Kernel-SCSI crash. (Serious bug since 5.0.11?)

Doug Ledford dledford at redhat.com
Fri Jul 9 09:51:58 PDT 1999


Nick Taylor wrote:
> 
> Hi
> 
> I am still seeing 3940 problems, I get a similar lock up. For me it is as
> soon as I try to access 2 hds at the same time.
> 
> However it appears that not all 3940Ws fail as some people have indicated
> that they are using them OK.
> 
> My problem also appeared with kernel 2.0.36, 2.0.33 being OK. I am also
> convinced that something has been broken, but sadly am not a C hacker so
> don't know how this problem can be resolved.
> 
> Nick
> ---
> 
> Stephan Loescher wrote:
> 
> > Hi!
> >
> > I have found a bug, that appeares first in the aic7xxx-Code in Linux
> > 2.0.34 (5.0.14/3.2.4) and is there up to recent 2.3.xx-kernels! The
> > aic7xxx-Code in Linux 2.0.33 (4.1.1/3.2.1) runs stable for me.
> >
> > The sympoms:
> > When I copy a lot of large files from my harddisk (IBM DCAS-34330W) to
> > my magneto-optical (MO) drive, then after some time (5 seconds to
> > several minutes) the Linux kernel stops. The system is freezed (locked
> > up) and the SCSI-bus led, the MO-led and the harddisk-led is lighting. I
> > can´t log into my system. Mouse and keyboard are "dead".

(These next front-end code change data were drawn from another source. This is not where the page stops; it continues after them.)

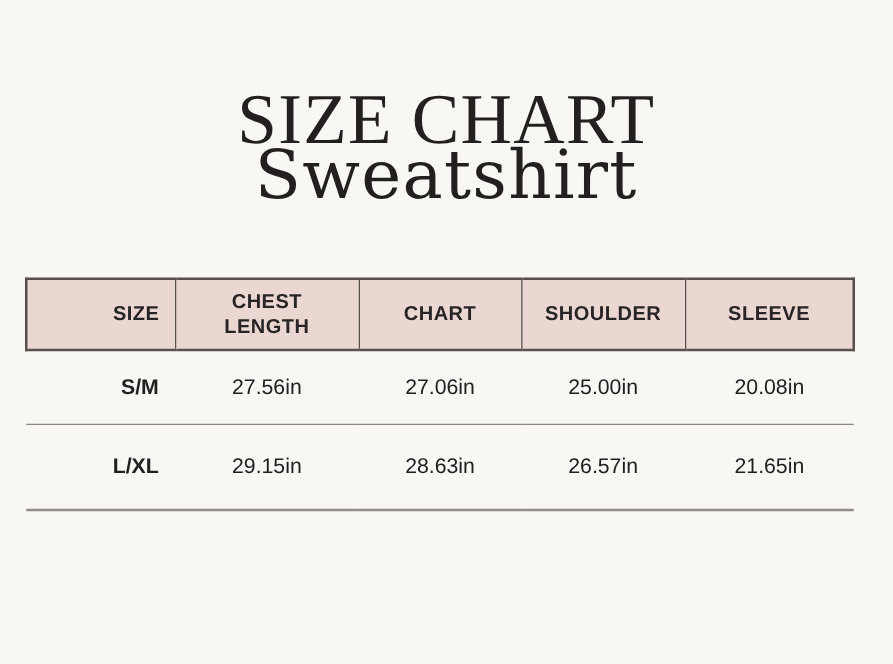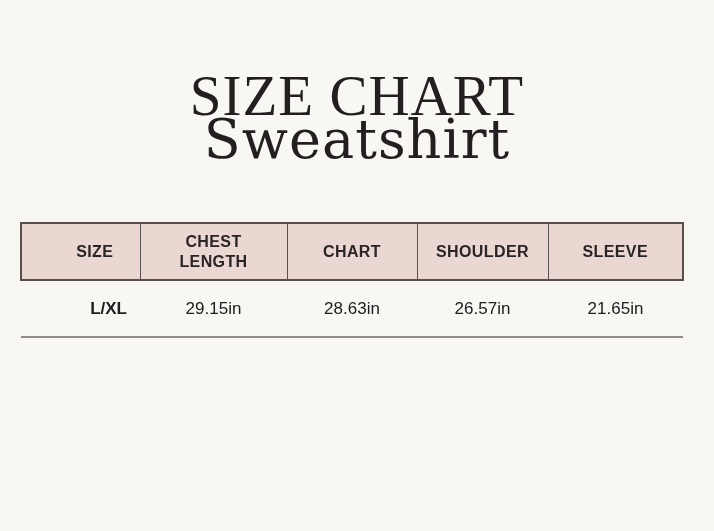--- a/index.html
+++ b/index.html
@@ -69,38 +69,39 @@
     color: #292425;
     letter-spacing: 0.4px;
     text-align: center;
     line-height: 1.25;
     white-space: pre-line;
     padding: 0 4px;
   }
   .size-table th:first-child { border-left: 2px solid var(--border-c); }
   .size-table th:last-child  { border-right: 2px solid var(--border-c); }
   .size-table th.col-size {
+    text-align: right;
     padding-right: 12px;
     padding-left: 40px;
   }
   .size-table td {
     height: 59px;
     font-size: 17px;
     text-align: center;
     color: var(--text-c);
     border-bottom: 1px solid var(--divider-c);
     padding: 0 4px;
   }
   .size-table td.cell-size {
     text-align: right;
     padding-right: 13px;
     font-weight: bold;
   }
   .size-table tbody tr:last-child td {
-    height: 57px;
+    height: 69px;
     border-bottom: 2px solid #918c88;
   }
 </style>
 </head>
 <body>
 
 <div class="page">
 
   <div class="title-block">
     <h1 class="title-main">SIZE CHART</h1>
@@ -120,20 +121,27 @@
         <th class="col-size">SIZE</th>
         <th>CHEST
 LENGTH</th>
         <th>CHART</th>
         <th>SHOULDER</th>
         <th>SLEEVE</th>
       </tr>
     </thead>
     <tbody>
       <tr>
+        <td class="cell-size">S/M</td>
+        <td>27.56in</td>
+        <td>27.06in</td>
+        <td>25.00in</td>
+        <td>20.08in</td>
+      </tr>
+      <tr>
         <td class="cell-size">L/XL</td>
         <td>29.15in</td>
         <td>28.63in</td>
         <td>26.57in</td>
         <td>21.65in</td>
       </tr>
     </tbody>
   </table>
 
 </div>

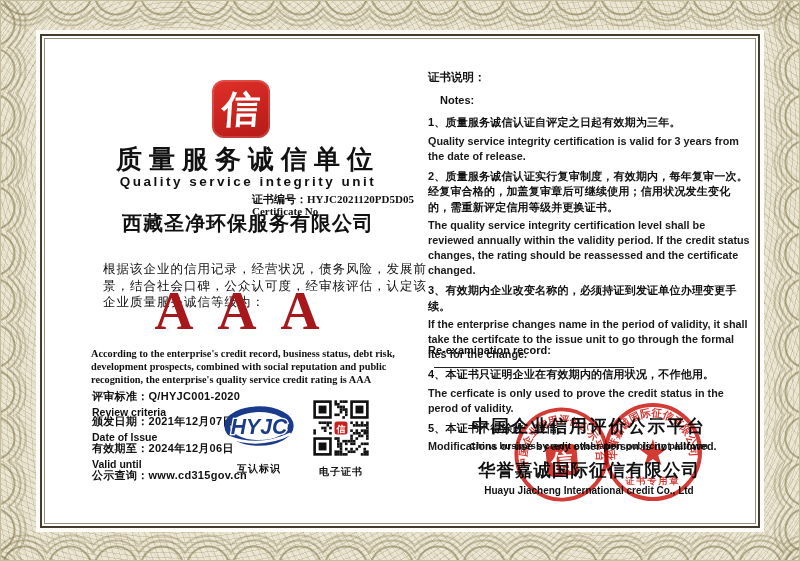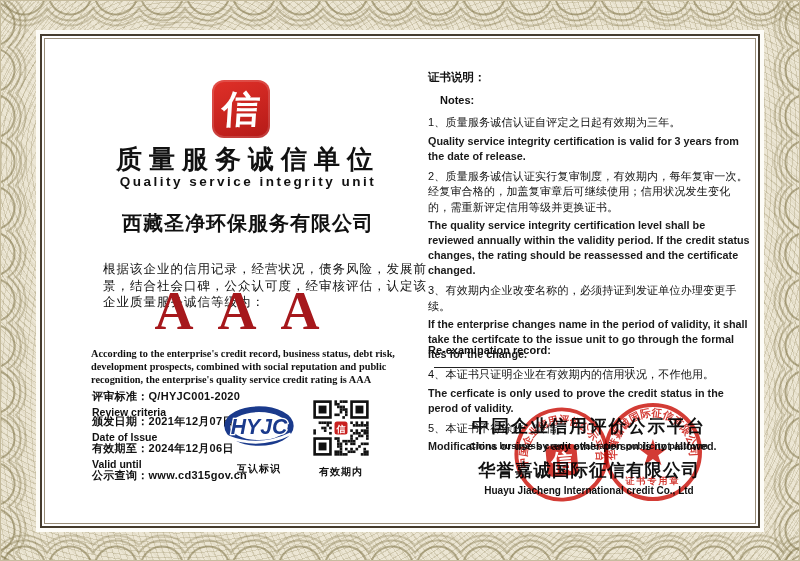--- a/index.html
+++ b/index.html
@@ -42,21 +42,21 @@
     font-size:10.3px;line-height:13.2px;margin:0;}
   .detail{left:92px;width:200px;}
   .d-cn{font-size:11px;font-weight:bold;letter-spacing:.3px;}
   .d-en{font-size:10.5px;font-weight:bold;margin-top:2px;}
   .mark{text-align:center;}
   .mark-label{font-size:10px;font-weight:bold;letter-spacing:1px;margin-top:4px;}
   
   .notes{left:428px;top:70px;width:322px;}
   .notes .h-cn{font-size:11.5px;font-weight:bold;margin:0 0 9px 0;}
   .notes .h-en{font-size:11px;font-weight:bold;margin:0 0 9px 12px;}
-  .notes .n-cn{font-size:11px;font-weight:normal;line-height:15.5px;margin:0 0 3px 0;letter-spacing:.2px;}
+  .notes .n-cn{font-size:11px;font-weight:bold;line-height:15.5px;margin:0 0 3px 0;letter-spacing:.2px;}
   .notes .n-en{font-size:10.8px;font-weight:600;line-height:15px;margin:0 0 5px 0;color:#1a1a1a;}
   .reexam{left:428px;top:344px;width:322px;}
   .reexam .r-cn{font-size:11.5px;font-weight:bold;margin-bottom:9px;}
   .reexam .r-en{font-size:11px;font-weight:bold;}
   .fill-line{display:inline-block;width:200px;border-bottom:1.5px solid #222;height:11px;margin-left:6px;}
   .footer{left:430px;top:414px;width:318px;text-align:center;}
   .f-cn1{font-size:17.5px;font-weight:bold;letter-spacing:2px;white-space:nowrap;}
   .f-en1{font-size:9px;font-weight:bold;margin-top:3px;letter-spacing:.4px;}
   .f-cn2{font-size:17.5px;font-weight:bold;letter-spacing:1px;margin-top:7px;white-space:nowrap;}
   .f-en2{font-size:10px;font-weight:bold;margin-top:3px;}
@@ -74,20 +74,24 @@
     <div class="sc sc-left"></div>
     <div class="sc sc-right"></div>
   </div>
   <div class="panel"></div>
 
   <div class="abs logo">
     <span>信</span>
   </div>
   <div class="abs title-en">Quality service integrity unit</div>
   <div class="abs title-cn">质量服务诚信单位</div>
+  <div class="abs certno">
+    <div><span>证书编号：</span><span>HYJC2021120PD5D05</span></div>
+    <div>Certificate No</div>
+  </div>
   <div class="abs company">西藏圣净环保服务有限公司</div>
   <p class="abs body-cn">根据该企业的信用记录，经营状况，债务风险，发展前景，结合社会口碑，公众认可度，经审核评估，认定该企业质量服务诚信等级为：</p>
   <div class="abs rating">AAA</div>
   <p class="abs body-en">According to the enterprise's credit record, business status, debt risk, development prospects, combined with social reputation and public recognition, the enterprise's quality service credit rating is AAA</p>
 
   <div class="abs detail" style="top:389px">
     <div class="d-cn"><span>评审标准：</span><span>Q/HYJC001-2020</span></div>
     <div class="d-en">Review criteria</div>
   </div>
   <div class="abs detail" style="top:414px">
@@ -220,21 +224,21 @@
           <rect x="38.22727272727273" y="1.3181818181818181" width="18.454545454545453" height="18.454545454545453"></rect>
           <rect x="40.86363636363637" y="3.954545454545454" width="13.181818181818182" height="13.181818181818182" fill="#fff"></rect>
           <rect x="43.5" y="6.590909090909091" width="7.909090909090908" height="7.909090909090908" fill="#111"></rect>
           <rect x="1.3181818181818181" y="38.22727272727273" width="18.454545454545453" height="18.454545454545453"></rect>
           <rect x="3.954545454545454" y="40.86363636363637" width="13.181818181818182" height="13.181818181818182" fill="#fff"></rect>
           <rect x="6.590909090909091" y="43.5" width="7.909090909090908" height="7.909090909090908" fill="#111"></rect>
         </g>
       <rect x="22.5" y="22.5" width="13" height="13" rx="2.5" fill="#c8201f"></rect>
       <text x="29" y="32.6" text-anchor="middle" font-size="9" font-weight="bold" font-family="Liberation Sans, sans-serif" fill="#fff">信</text>
     </svg>
-    <div class="mark-label">有效期内</div>
+    <div class="mark-label">电子证书</div>
   </div>
 
   <div class="abs notes">
     <p class="h-cn">证书说明：</p>
     <p class="h-en">Notes:</p>
     <p class="n-cn">1、质量服务诚信认证自评定之日起有效期为三年。</p>
     <p class="n-en">Quality service integrity certification is valid for 3 years from the date of release.</p>
     <p class="n-cn">2、质量服务诚信认证实行复审制度，有效期内，每年复审一次。经复审合格的，加盖复审章后可继续使用；信用状况发生变化的，需重新评定信用等级并更换证书。</p>
     <p class="n-en">The quality service integrity certification level shall be reviewed annually within the validity period. If the credit status changes, the rating should be reassessed and the certificate changed.</p>
     <p class="n-cn">3、有效期内企业改变名称的，必须持证到发证单位办理变更手续。</p>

> > The source-and target-filesystems are ext2.
> > I can reproduce this behaviour.
> > I can copy files between all my harddisks without any error.
> > With kernel 2.0.33 there are no problems!
> >
> > I nailed it down with linux/Documentation/BUG-HUNTING to the
> > aic7xxx-Code, because when I replace the aic7xxx-files in 2.0.34 with
> > the files from 2.0.33, then the system runs stable.
> >
> > I have tried the following kernels:
> > 2.0.34
> > 2.0.35
> > 2.0.36
> > 2.1.128
> > 2.2.2
> > 2.2.5
> > 2.2.6
> > 2.2.7
> > 2.2.10
> > 2.3.4
> > (with and without all AC-patches)
> >
> > Also disabling all aic7xxx-features does not help.
> > I tried these options:
> > aic7xxx=verbose, aic7xxx=pci_parity, aic7xxx=verbose:0x1ffff
> > and disabled TAGGED_QUEUEING at all.
> >
> > To help you finding the bug, I tried all aic7xxx-patches for Linux
> > 2.0.33 from the last 4.x.x up to 5.0.13. The results are:
> >
> > 5.0.0 /3.2.2: OK
> > 5.0.1 /3.2.2: does not boot, seems _very_ unstable
> > 5.0.10/3.2.2: OK
> > 5.0.11/3.2.2: Makes endless SCSI-resets after issuing commands like
> >               echo "scsi remove-single-device 0 0 1 0 " >/proc/scsi/scsi
> > 5.0.12/3.2.2: locks up the system as 5.0.14 does!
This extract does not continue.